*** Opening SUPPLIED ENTRIES ***
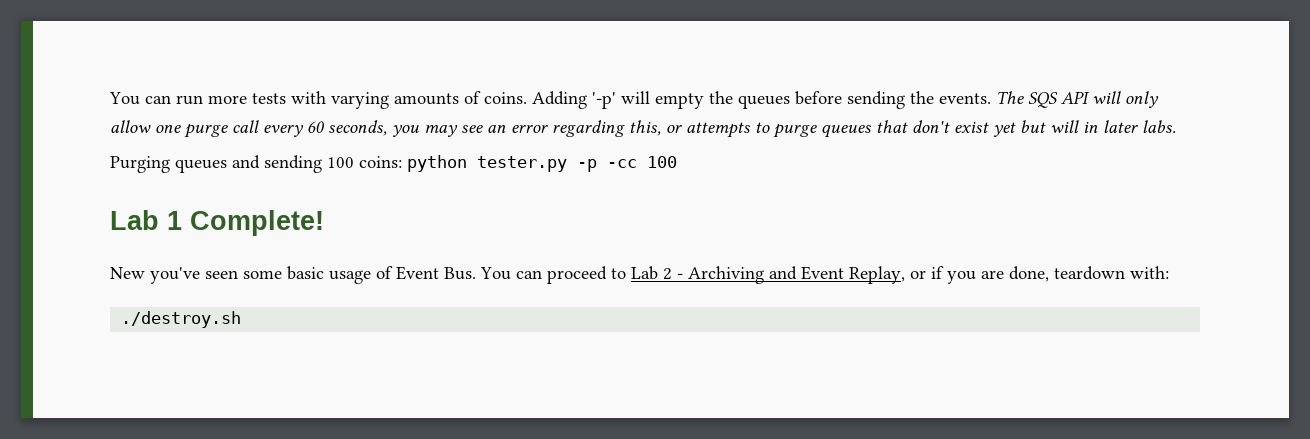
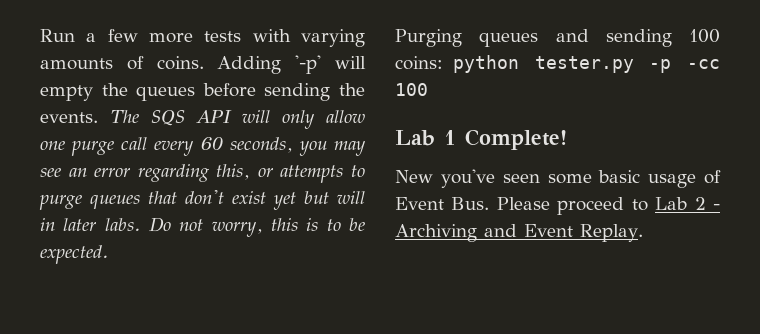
- You can run more tests with varying amounts of coins.
+ Run a few more tests with varying amounts of coins.
+ Do not worry, this is to be expected.
- New you've seen some basic usage of Event Bus. You can proceed to Lab 2 - Archiving and Event Replay, or if you are done, teardown with:
- ./destroy.sh
+ New you've seen some basic usage of Event Bus. Please proceed to Lab 2 - Archiving and Event Replay.

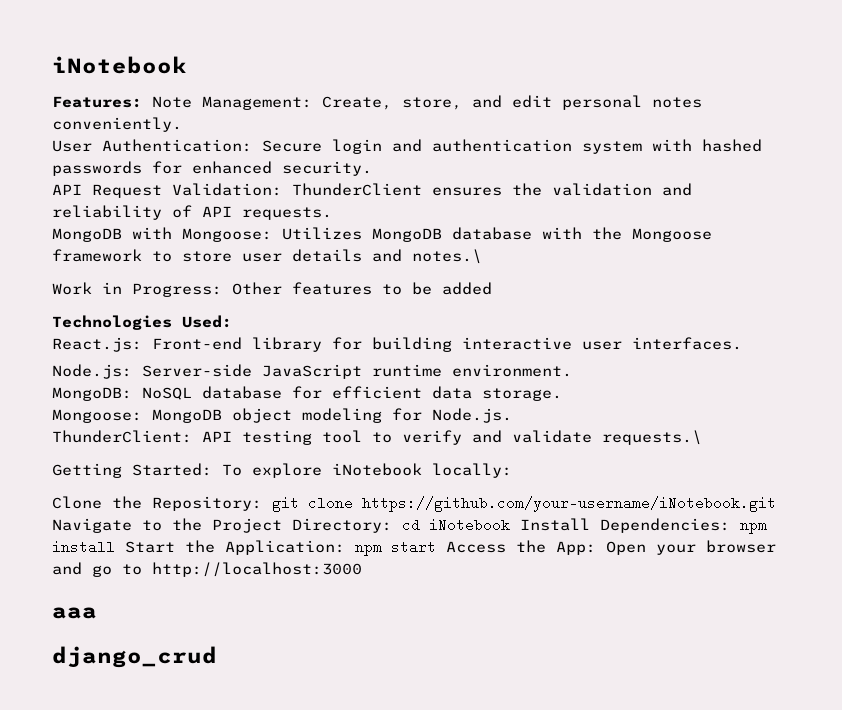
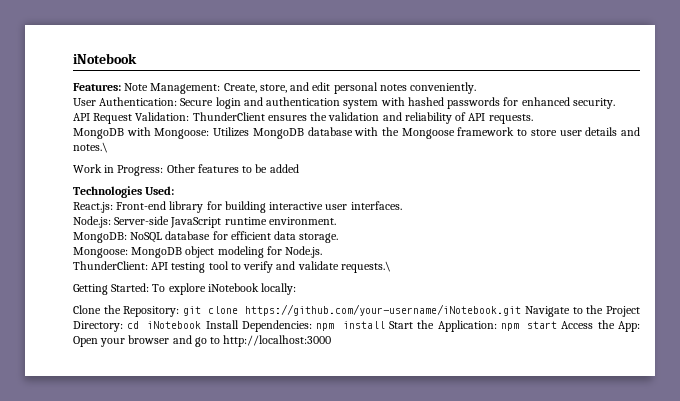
- aaa
- django_crud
*** Closing SUPPLIED ENTRIES ***
Search the data for the string "with" and copy every line where it appears.

- You can run more tests with varying amounts of coins.
+ Run a few more tests with varying amounts of coins.
- New you've seen some basic usage of Event Bus. You can proceed to Lab 2 - Archiving and Event Replay, or if you are done, teardown with:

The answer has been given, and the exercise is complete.